St. Louis, Oct. 19, 1998-- If you've ever tried to sneak a peak at someone without them knowing, you may be surprised to learn that the parts of the brain that control eye movements are the same as those that shift attention.
Unlike a camera, which records everything it sees, the brain can focus on one part of an image, as when you look into someone's eyes and ignore their other facial features. Scientists call this 'visual attention.'
"The relationship of visual attention to eye movements is controversial," says Maurizio Corbetta, M.D., assistant professor of neurology, radiology and neurobiology at Washington University School of Medicine in St. Louis. "Behavioral data suggest that you can keep your eyes very steady while moving your attention around, so some people have predicted that different parts of the brain are used in the two tasks. But other behavioral data suggest that the two processes are functionally linked. Our imaging data demonstrate that visual attention and eye movement systems share the same areas of the brain and probably use similar neural mechanisms."
Corbetta and colleagues report their results in the October issue of Neuron. They determined which parts of the brain became active when subjects fixed their gaze on a particular spot but paid attention to their peripheral field of vision. They also imaged the brain while the subjects moved their eyes across their field of view. Therefore they were able to directly compare attention shifts with eye movements.
They used functional magnetic resonance imaging to obtain the images. Lying in the scanner, six volunteers viewed a row of boxes on a computer screen. In the 'shifting attention' task, they fixed their gaze on the center of the display while shifting their attention to each of the boxes left of center to detect a visual stimulus ( a star ) in a box. In the 'eye movement' task, the subjects moved their eyes sequentially from one box to another, center to left, to detect the star.

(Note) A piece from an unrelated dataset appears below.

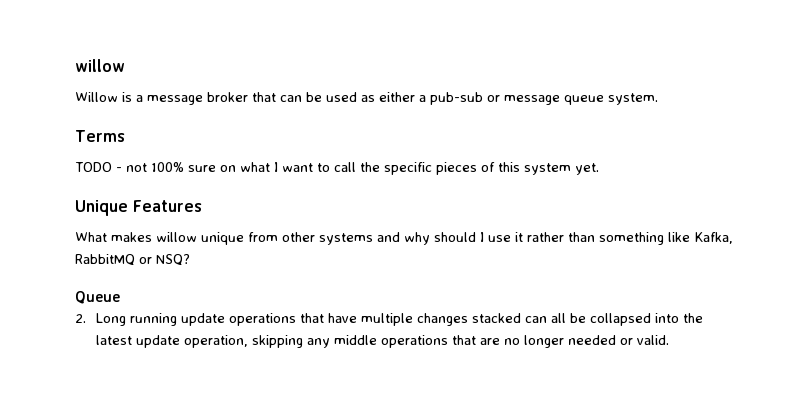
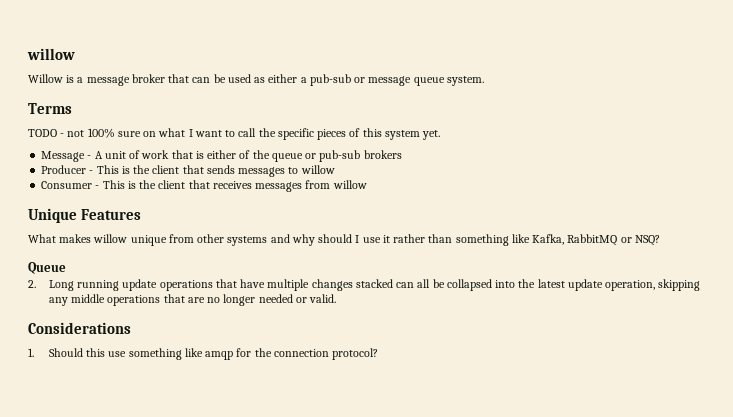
+ Message - A unit of work that is either of the queue or pub-sub brokers
+ Producer - This is the client that sends messages to willow
+ Consumer - This is the client that receives messages from willow
+ Considerations
+ 1. Should this use something like amqp for the connection protocol?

The images revealed which parts of the brain were active during each task. To get a better view, the researchers superimposed the data on flattened maps of the brain. Made by David C. Van Essen, Ph.D., the Edison Professor of Neurobiology and head of anatomy and neurobiology, and Heather A. Drury, research scientist of neurobiology, these 2-D maps show regions of the brain that normally are hidden in folds of tissue.
The researchers mapped regions that became active during the 'shifting attention' task in red. They mapped regions that became active during the 'eye movement' task in green. Then they superimposed the two maps to show the common areas in yellow. Surprisingly, 60 percent to 80 percent of the activated regions were yellow. They were in the frontal, parietal and temporal lobes of the brain.
"Such a tight overlap between attention and eye movements was a little surprising," says Gordon L. Shulman, Ph.D., research scientist of neurology and psychology. "It suggests that common processes are involved in moving the eyes and shifting attention."
In light of this finding, Corbetta speculates that eye movements and attention may not have been independent in early mammals. "But in primates, there may have been the need to segregate direction of gaze from attention in space. That would allow you, for example, to pay attention to the dominant male in your group without looking directly at him."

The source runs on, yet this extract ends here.